Though some students with ADHD are affected outside of school, homework, and studying (i.e. driving, behavioral problems), ADHD mostly rears its ugly head when education is involved (Rafalovich, 2005).  This is true for a number of reasons, including its associations with learning (poor information processing, metacognition [Miranda, Presentacion, Soriano, 2002]), as well as general academic problems like underachievement and failure to complete assignments (Ried, Schartz, Trout, 2005).  For example, in our book Slavin (2006) discusses the results of a study which showed that children with ADHD have a lot of problems resisting interference, making them more prone to forgetting, often by retroactive or proactive inhibition.  ADHD students have this problem because they have trouble focusing and screening irrelevant information and stimuli, while Slavin reports that the ability to do so effectively, according to Dempster and Corkhill, is possibly “at the heart of cognitive performance” (Slavin, 2006: 183).  That is just one of the basic learning principles that puts ADHD students at an educational disadvantage from the start.  Another way in which ADHD is crippling to learning is through its effects on motivation.  When compared with controls, students with ADHD were found to display a significant lack of motivation (Booth, Canu, Carlson, Shin, 2002), which we know is central to learning (Slavin, 2006).
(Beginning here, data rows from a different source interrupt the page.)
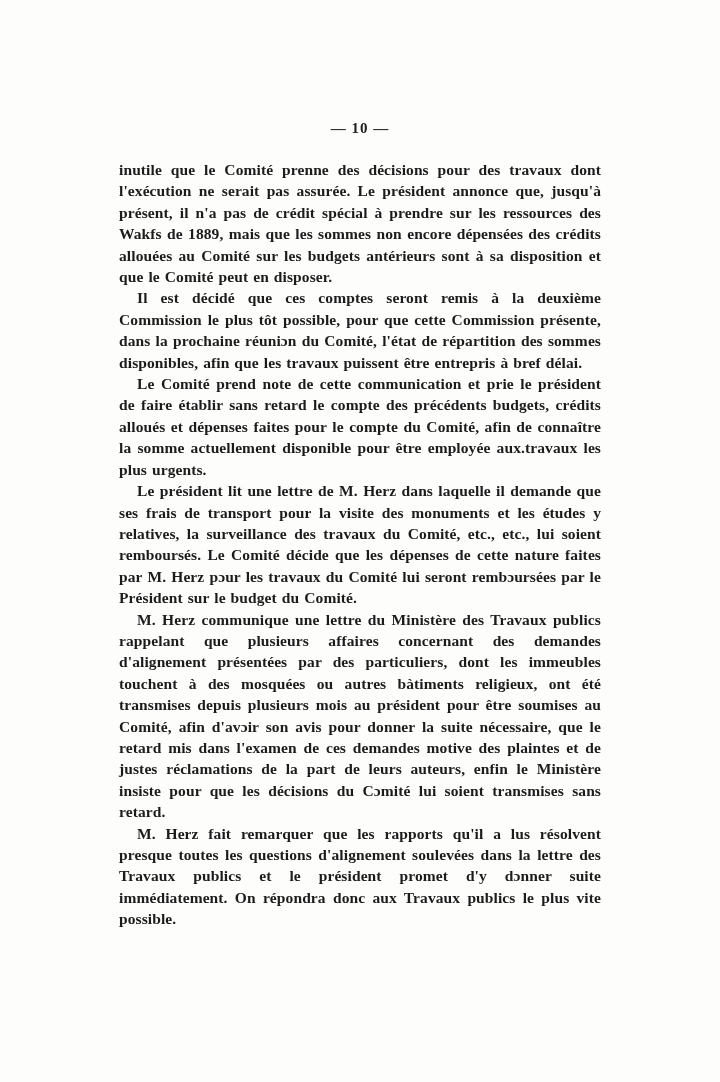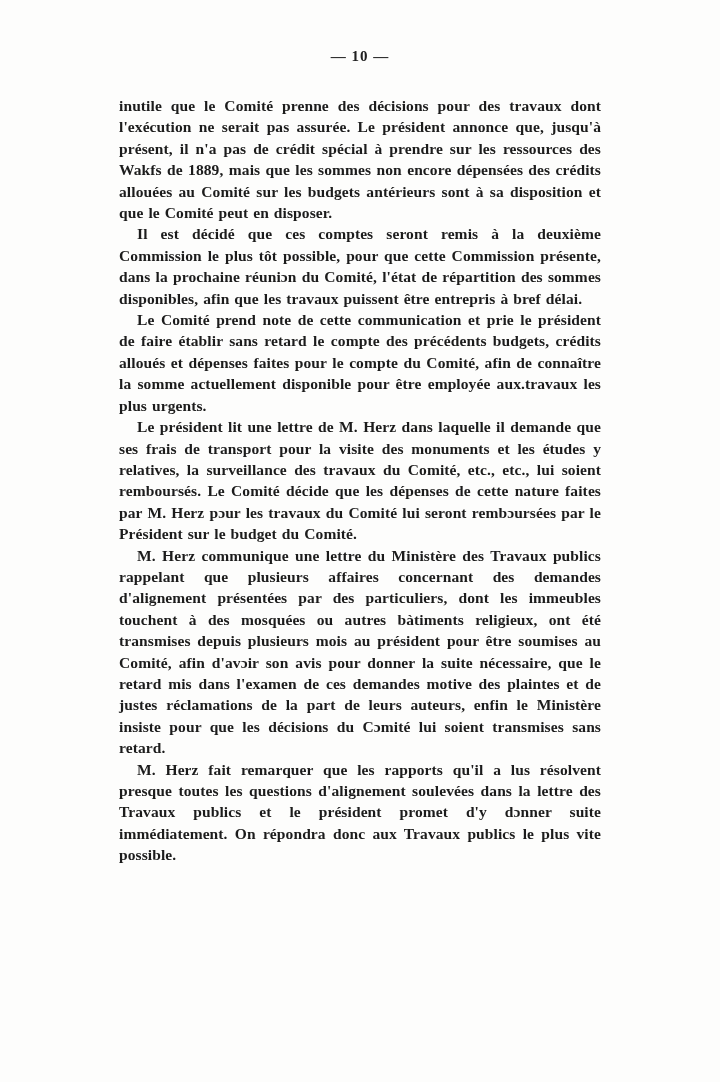--- a/index.html
+++ b/index.html
@@ -12,30 +12,30 @@
     width: 720px;
     height: 1082px;
     margin: 0 auto;
     background: #fdfdfc;
     overflow: hidden;
     font-family: "Liberation Serif", "DejaVu Serif", serif;
     color: #1c1c1c;
     -webkit-font-smoothing: antialiased;
   }
   .page-number {
-    padding-top: 48px;
+    padding-top: 120px;
     text-align: center;
     font-size: 15px;
     font-weight: 700;
     letter-spacing: 1px;
     color: #202020;
   }
   .text-block {
     width: 482px;
-    margin: 16px auto;
+    margin: 8px auto;
     padding-top: 14px;
   }
   .para {
     margin: 0;
     font-size: 15.5px;
     font-weight: 700;
     line-height: 21.4px;
     text-align: justify;
     text-indent: 18px;
     letter-spacing: 0.1px;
In this web site, I aim to not only discuss what ADHD is and how it is diagnosed, but also explore special topics on the subject, such as its controversy, discriminations, the involvement of education, and ways it can be helped.  A large part of my project includes personal accounts from teachers and a parent of an ADHD student, as well as my own story.  And while it is very important to take into account research and academic perspectives, it is also crucial not to ignore what popular media is saying, as that is what reaches the largest population.  Though many scholarly articles I have read for this project use interviews, I use my own to give a more personal perspective on an issue overrun by statistics and opinions.